*Dataset*.
· · · ·

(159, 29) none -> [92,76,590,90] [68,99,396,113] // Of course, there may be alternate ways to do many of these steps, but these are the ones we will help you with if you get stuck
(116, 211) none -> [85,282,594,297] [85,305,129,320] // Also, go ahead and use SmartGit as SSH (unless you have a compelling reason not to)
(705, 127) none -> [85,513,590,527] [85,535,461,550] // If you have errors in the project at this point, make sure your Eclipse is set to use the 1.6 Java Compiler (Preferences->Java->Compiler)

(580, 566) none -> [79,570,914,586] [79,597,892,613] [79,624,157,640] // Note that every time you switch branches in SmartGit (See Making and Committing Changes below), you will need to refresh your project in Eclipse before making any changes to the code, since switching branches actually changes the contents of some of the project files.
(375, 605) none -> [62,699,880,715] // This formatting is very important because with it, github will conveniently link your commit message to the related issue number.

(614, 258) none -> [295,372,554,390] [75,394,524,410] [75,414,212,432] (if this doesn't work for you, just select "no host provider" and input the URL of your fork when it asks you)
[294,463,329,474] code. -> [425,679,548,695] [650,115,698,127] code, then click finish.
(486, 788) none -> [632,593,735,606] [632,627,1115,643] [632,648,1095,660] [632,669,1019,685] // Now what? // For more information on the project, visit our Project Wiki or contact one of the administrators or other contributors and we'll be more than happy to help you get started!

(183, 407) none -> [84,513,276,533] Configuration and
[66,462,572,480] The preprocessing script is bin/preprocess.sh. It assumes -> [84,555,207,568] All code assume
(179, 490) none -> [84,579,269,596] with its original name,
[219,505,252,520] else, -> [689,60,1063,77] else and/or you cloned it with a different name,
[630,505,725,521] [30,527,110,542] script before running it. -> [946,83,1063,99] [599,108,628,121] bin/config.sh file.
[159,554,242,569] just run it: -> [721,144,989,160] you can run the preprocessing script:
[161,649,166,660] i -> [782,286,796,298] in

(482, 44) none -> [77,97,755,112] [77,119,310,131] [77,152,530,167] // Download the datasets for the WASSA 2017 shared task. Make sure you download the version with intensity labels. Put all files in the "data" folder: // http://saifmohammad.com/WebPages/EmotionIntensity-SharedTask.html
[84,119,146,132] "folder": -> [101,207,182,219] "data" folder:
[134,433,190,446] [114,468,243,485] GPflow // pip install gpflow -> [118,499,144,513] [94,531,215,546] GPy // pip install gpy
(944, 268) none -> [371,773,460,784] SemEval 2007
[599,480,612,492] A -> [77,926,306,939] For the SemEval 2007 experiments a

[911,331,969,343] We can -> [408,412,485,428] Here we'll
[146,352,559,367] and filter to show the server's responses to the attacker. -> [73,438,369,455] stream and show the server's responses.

· · · ·

Copy out the lines above exactly, beginning at the one that contains "(486, 788) none" and ending at the one that contains "(482, 44) none".

*Answer area*.
(486, 788) none -> [632,593,735,606] [632,627,1115,643] [632,648,1095,660] [632,669,1019,685] // Now what? // For more information on the project, visit our Project Wiki or contact one of the administrators or other contributors and we'll be more than happy to help you get started!

(183, 407) none -> [84,513,276,533] Configuration and
[66,462,572,480] The preprocessing script is bin/preprocess.sh. It assumes -> [84,555,207,568] All code assume
(179, 490) none -> [84,579,269,596] with its original name,
[219,505,252,520] else, -> [689,60,1063,77] else and/or you cloned it with a different name,
[630,505,725,521] [30,527,110,542] script before running it. -> [946,83,1063,99] [599,108,628,121] bin/config.sh file.
[159,554,242,569] just run it: -> [721,144,989,160] you can run the preprocessing script:
[161,649,166,660] i -> [782,286,796,298] in

(482, 44) none -> [77,97,755,112] [77,119,310,131] [77,152,530,167] // Download the datasets for the WASSA 2017 shared task. Make sure you download the version with intensity labels. Put all files in the "data" folder: // http://saifmohammad.com/WebPages/EmotionIntensity-SharedTask.html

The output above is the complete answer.